Data extract -
== Segment start ==

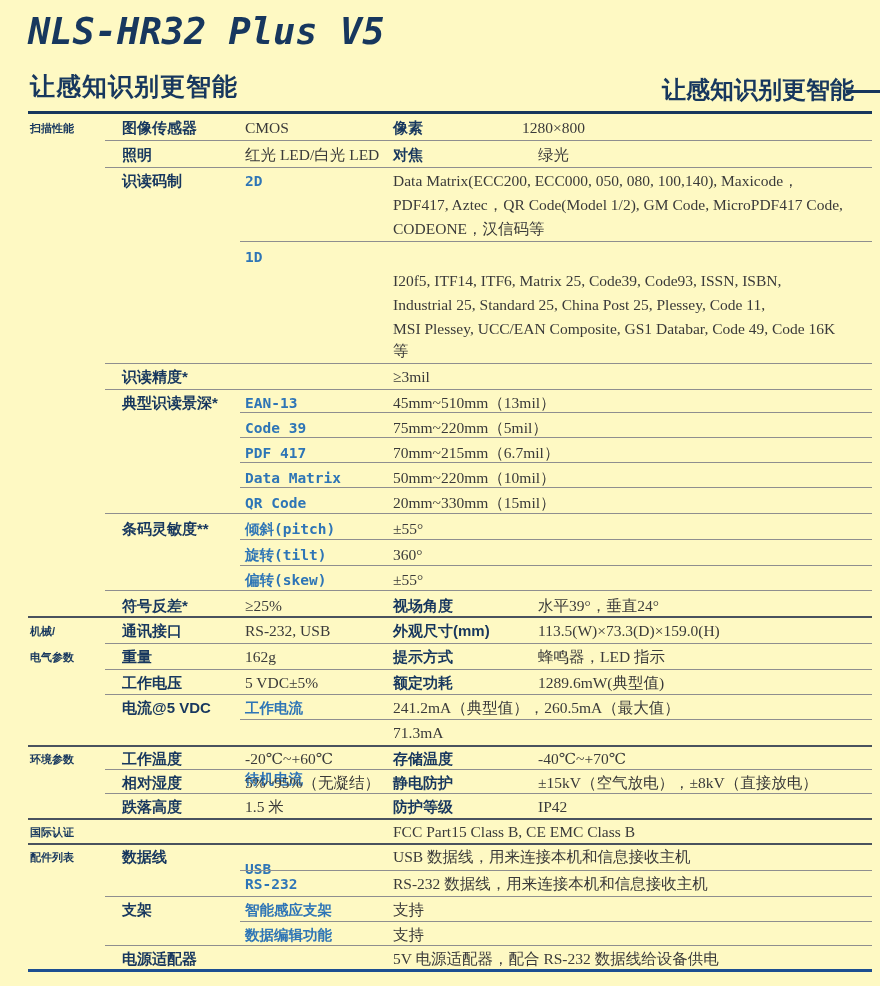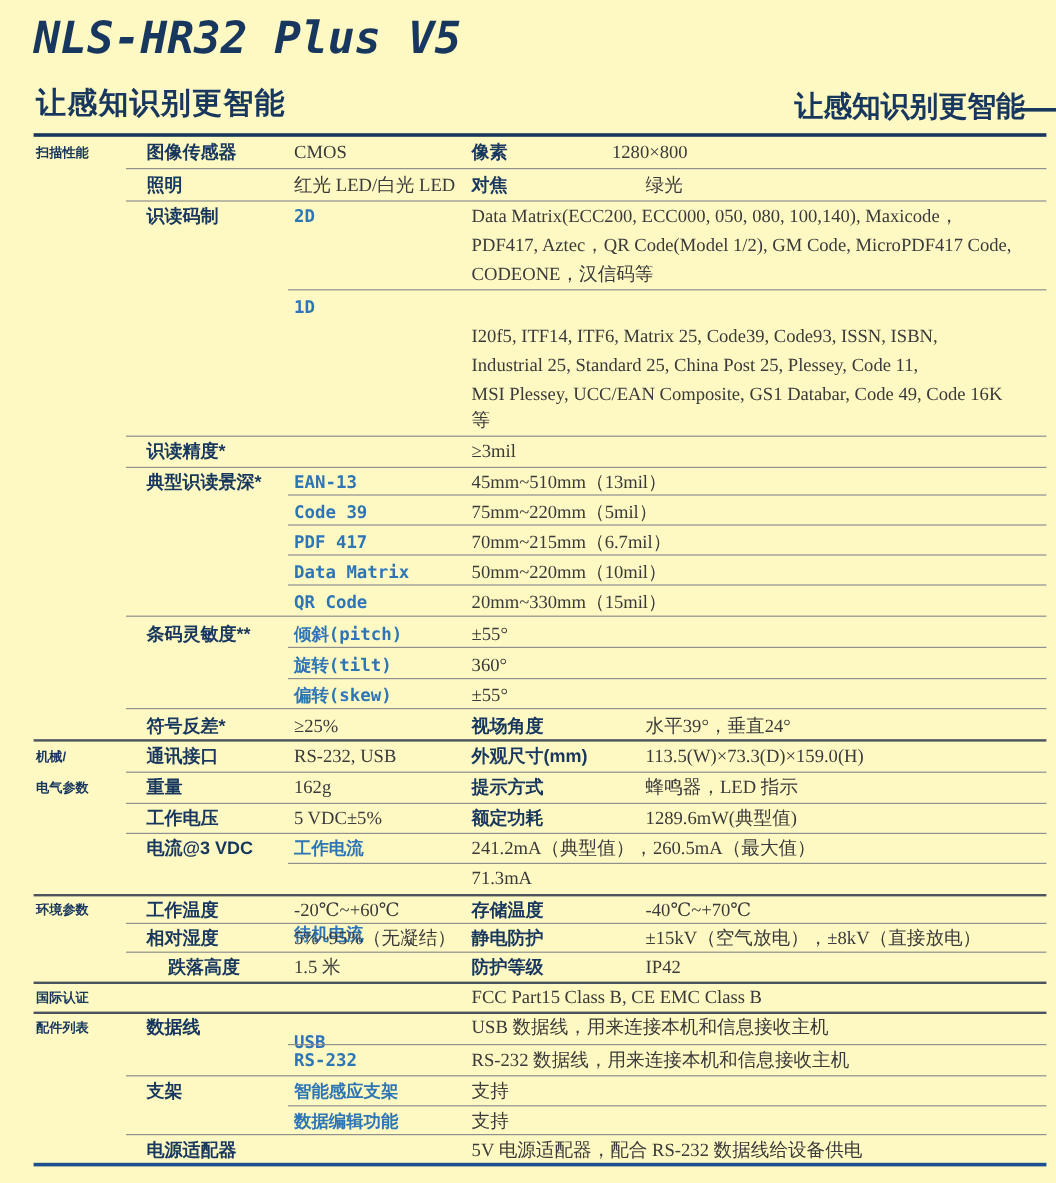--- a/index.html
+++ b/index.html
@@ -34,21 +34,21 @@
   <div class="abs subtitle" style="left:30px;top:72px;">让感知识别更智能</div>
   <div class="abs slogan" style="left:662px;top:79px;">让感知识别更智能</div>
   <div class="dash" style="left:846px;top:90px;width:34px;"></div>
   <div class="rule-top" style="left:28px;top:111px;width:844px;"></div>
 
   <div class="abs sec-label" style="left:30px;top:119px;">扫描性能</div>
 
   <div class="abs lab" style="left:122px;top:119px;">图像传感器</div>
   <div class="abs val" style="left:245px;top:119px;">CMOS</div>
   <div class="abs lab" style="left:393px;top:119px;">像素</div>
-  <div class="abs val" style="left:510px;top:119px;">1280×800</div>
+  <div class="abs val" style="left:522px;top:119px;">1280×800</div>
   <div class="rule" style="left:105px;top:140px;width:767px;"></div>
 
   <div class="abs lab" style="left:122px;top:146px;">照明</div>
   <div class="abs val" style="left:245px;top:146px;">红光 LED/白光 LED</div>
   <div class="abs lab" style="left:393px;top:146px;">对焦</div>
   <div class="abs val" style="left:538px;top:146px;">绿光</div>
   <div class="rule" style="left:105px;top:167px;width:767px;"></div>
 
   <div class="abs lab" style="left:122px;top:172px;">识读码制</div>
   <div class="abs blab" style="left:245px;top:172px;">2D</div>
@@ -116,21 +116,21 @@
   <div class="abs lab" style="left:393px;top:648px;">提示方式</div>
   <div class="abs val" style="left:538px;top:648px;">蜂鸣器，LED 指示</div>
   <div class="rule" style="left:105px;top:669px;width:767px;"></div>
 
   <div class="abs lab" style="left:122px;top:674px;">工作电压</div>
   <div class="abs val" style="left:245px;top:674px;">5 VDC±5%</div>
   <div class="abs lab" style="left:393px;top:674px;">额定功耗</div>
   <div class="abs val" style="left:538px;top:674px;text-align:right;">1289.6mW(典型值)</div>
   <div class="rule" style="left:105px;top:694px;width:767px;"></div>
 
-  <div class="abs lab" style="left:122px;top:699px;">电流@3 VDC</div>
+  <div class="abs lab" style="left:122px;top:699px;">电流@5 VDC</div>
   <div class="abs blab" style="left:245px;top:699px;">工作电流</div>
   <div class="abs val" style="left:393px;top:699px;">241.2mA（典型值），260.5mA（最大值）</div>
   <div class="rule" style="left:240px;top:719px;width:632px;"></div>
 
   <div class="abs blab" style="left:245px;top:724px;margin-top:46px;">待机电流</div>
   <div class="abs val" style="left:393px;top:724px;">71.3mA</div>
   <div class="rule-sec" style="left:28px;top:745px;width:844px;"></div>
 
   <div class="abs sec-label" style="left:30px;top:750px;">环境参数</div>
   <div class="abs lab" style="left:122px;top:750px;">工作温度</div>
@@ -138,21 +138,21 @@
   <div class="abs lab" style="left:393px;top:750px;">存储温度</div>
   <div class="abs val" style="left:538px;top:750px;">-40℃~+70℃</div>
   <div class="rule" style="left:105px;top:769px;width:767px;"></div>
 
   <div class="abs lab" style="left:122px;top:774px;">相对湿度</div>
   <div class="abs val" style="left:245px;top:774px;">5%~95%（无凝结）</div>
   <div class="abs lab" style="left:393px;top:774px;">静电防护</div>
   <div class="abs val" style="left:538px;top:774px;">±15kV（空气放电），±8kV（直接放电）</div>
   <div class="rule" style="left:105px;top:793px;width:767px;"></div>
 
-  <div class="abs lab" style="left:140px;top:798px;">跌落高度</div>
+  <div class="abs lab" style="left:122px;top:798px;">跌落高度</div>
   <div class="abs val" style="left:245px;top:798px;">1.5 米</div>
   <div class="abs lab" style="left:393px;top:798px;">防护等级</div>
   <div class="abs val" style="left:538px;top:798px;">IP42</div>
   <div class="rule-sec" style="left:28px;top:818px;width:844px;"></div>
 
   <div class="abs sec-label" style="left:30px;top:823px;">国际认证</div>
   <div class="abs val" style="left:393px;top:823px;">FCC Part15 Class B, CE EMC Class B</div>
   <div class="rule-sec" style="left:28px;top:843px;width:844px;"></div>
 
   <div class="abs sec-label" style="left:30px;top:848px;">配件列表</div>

== Segment end ==

Required work - Exact reproduction of the entries above is what's needed; images stay out.

Answer below -
--- a/index.html
+++ b/index.html
@@ -34,21 +34,21 @@
   <div class="abs subtitle" style="left:30px;top:72px;">让感知识别更智能</div>
   <div class="abs slogan" style="left:662px;top:79px;">让感知识别更智能</div>
   <div class="dash" style="left:846px;top:90px;width:34px;"></div>
   <div class="rule-top" style="left:28px;top:111px;width:844px;"></div>
 
   <div class="abs sec-label" style="left:30px;top:119px;">扫描性能</div>
 
   <div class="abs lab" style="left:122px;top:119px;">图像传感器</div>
   <div class="abs val" style="left:245px;top:119px;">CMOS</div>
   <div class="abs lab" style="left:393px;top:119px;">像素</div>
-  <div class="abs val" style="left:510px;top:119px;">1280×800</div>
+  <div class="abs val" style="left:522px;top:119px;">1280×800</div>
   <div class="rule" style="left:105px;top:140px;width:767px;"></div>
 
   <div class="abs lab" style="left:122px;top:146px;">照明</div>
   <div class="abs val" style="left:245px;top:146px;">红光 LED/白光 LED</div>
   <div class="abs lab" style="left:393px;top:146px;">对焦</div>
   <div class="abs val" style="left:538px;top:146px;">绿光</div>
   <div class="rule" style="left:105px;top:167px;width:767px;"></div>
 
   <div class="abs lab" style="left:122px;top:172px;">识读码制</div>
   <div class="abs blab" style="left:245px;top:172px;">2D</div>
@@ -116,21 +116,21 @@
   <div class="abs lab" style="left:393px;top:648px;">提示方式</div>
   <div class="abs val" style="left:538px;top:648px;">蜂鸣器，LED 指示</div>
   <div class="rule" style="left:105px;top:669px;width:767px;"></div>
 
   <div class="abs lab" style="left:122px;top:674px;">工作电压</div>
   <div class="abs val" style="left:245px;top:674px;">5 VDC±5%</div>
   <div class="abs lab" style="left:393px;top:674px;">额定功耗</div>
   <div class="abs val" style="left:538px;top:674px;text-align:right;">1289.6mW(典型值)</div>
   <div class="rule" style="left:105px;top:694px;width:767px;"></div>
 
-  <div class="abs lab" style="left:122px;top:699px;">电流@3 VDC</div>
+  <div class="abs lab" style="left:122px;top:699px;">电流@5 VDC</div>
   <div class="abs blab" style="left:245px;top:699px;">工作电流</div>
   <div class="abs val" style="left:393px;top:699px;">241.2mA（典型值），260.5mA（最大值）</div>
   <div class="rule" style="left:240px;top:719px;width:632px;"></div>
 
   <div class="abs blab" style="left:245px;top:724px;margin-top:46px;">待机电流</div>
   <div class="abs val" style="left:393px;top:724px;">71.3mA</div>
   <div class="rule-sec" style="left:28px;top:745px;width:844px;"></div>
 
   <div class="abs sec-label" style="left:30px;top:750px;">环境参数</div>
   <div class="abs lab" style="left:122px;top:750px;">工作温度</div>
@@ -138,21 +138,21 @@
   <div class="abs lab" style="left:393px;top:750px;">存储温度</div>
   <div class="abs val" style="left:538px;top:750px;">-40℃~+70℃</div>
   <div class="rule" style="left:105px;top:769px;width:767px;"></div>
 
   <div class="abs lab" style="left:122px;top:774px;">相对湿度</div>
   <div class="abs val" style="left:245px;top:774px;">5%~95%（无凝结）</div>
   <div class="abs lab" style="left:393px;top:774px;">静电防护</div>
   <div class="abs val" style="left:538px;top:774px;">±15kV（空气放电），±8kV（直接放电）</div>
   <div class="rule" style="left:105px;top:793px;width:767px;"></div>
 
-  <div class="abs lab" style="left:140px;top:798px;">跌落高度</div>
+  <div class="abs lab" style="left:122px;top:798px;">跌落高度</div>
   <div class="abs val" style="left:245px;top:798px;">1.5 米</div>
   <div class="abs lab" style="left:393px;top:798px;">防护等级</div>
   <div class="abs val" style="left:538px;top:798px;">IP42</div>
   <div class="rule-sec" style="left:28px;top:818px;width:844px;"></div>
 
   <div class="abs sec-label" style="left:30px;top:823px;">国际认证</div>
   <div class="abs val" style="left:393px;top:823px;">FCC Part15 Class B, CE EMC Class B</div>
   <div class="rule-sec" style="left:28px;top:843px;width:844px;"></div>
 
   <div class="abs sec-label" style="left:30px;top:848px;">配件列表</div>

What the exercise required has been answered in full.